Le ténor britannique, « spécialiste » de Schubert, expérimente une interprétation scénographiée du Voyage d'hiver, sans véritable intérêt.
Habité par cette œuvre fascinante qu'il possède à fond, Ian Bostridge s'associe pour cette tentative à la metteuse en scène Deborah Warner, Julius Drake l'accompagnant au piano. Le pari de cette première française est osé : (re)découvrir le Winterreise sous un autre angle grâce à une mise en scène faisant percevoir les détails de l'œuvre. Malheureusement, on assiste davantage à un bel exercice de style, qui tourne à vide une fois que notre Wanderer a arpenté en tous sens la scène de l'Athénée.

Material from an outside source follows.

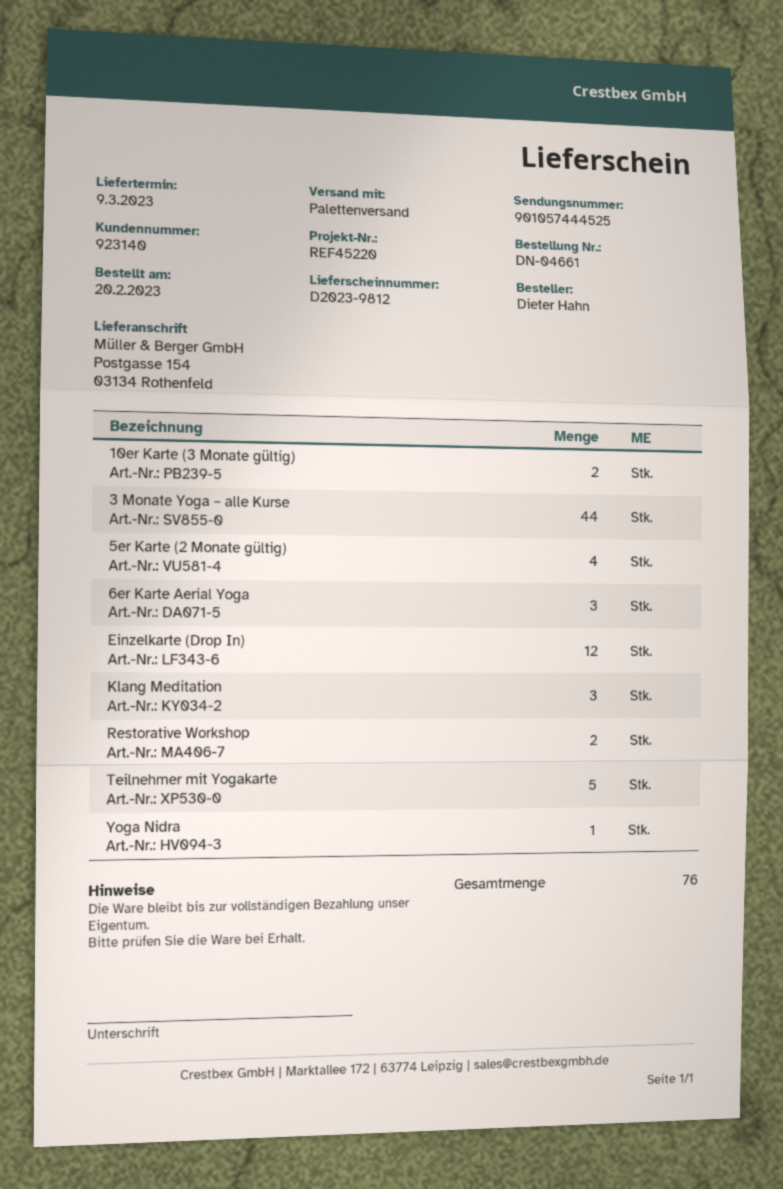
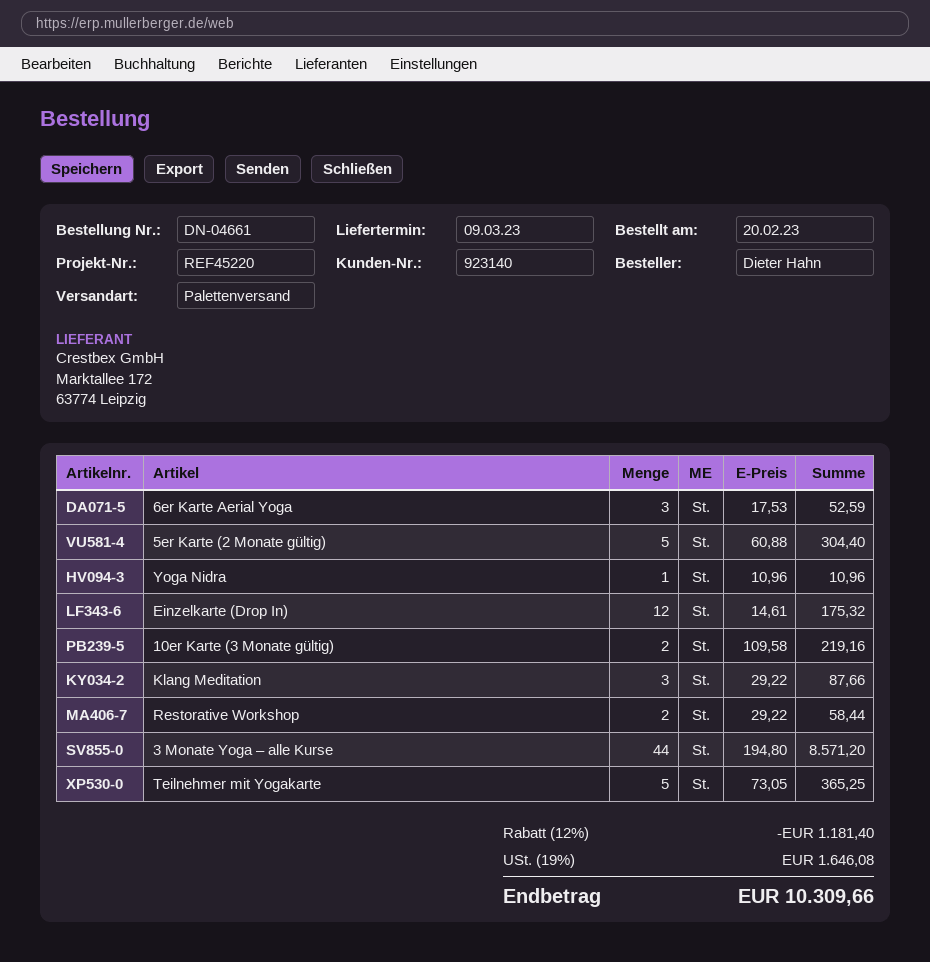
5er Karte (2 Monate gültig): 4 -> 5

En soi, la mise en scène minimaliste en noir et blanc de Deborah Warner correspond à l'esprit du Voyage : dépouillement et renoncement sont au cœur des vers de Wilhelm Müller. Elle n'apporte cependant pas de supplément d'âme, mais une incarnation nécessairement réductrice, plaquée sur un imaginaire qui laissait entrevoir de plus vastes horizons. C'est là sans doute que le parti pris de l'adaptation scénique, considérant qu'il est possible d'aller au-delà de l'œuvre de Schubert, est le plus contestable. Comme si la partition ne se suffisait pas à elle-même et que sa signification, trop inaccessible à nos oreilles, méritait d'être exposée sous nos yeux. D'autant que le texte est transposé sur scène quasi-littéralement et accompagné, pour plus d'explicite encore, de sur-titres (d'une grande pauvreté) qui achèvent de détourner l'attention de l'essentiel.
Musicalement, on apprécie le timbre de Bostridge, qui prend une belle patine à 60 ans. Son aisance vocale reste certaine. Assis, accroupis, couché, il projette chaque Lied avec une réelle force d'émotion. La théâtralisation de l'œuvre n'est pas sans incidence toutefois sur son interprétation, qui s'en ressent avec quelques pointes d'exagération vocale. Julius Drake s'en tire bien, malgré quelques imprécisions : son accompagnement est à la bonne distance et s'accorde naturellement avec Ian Bostridge.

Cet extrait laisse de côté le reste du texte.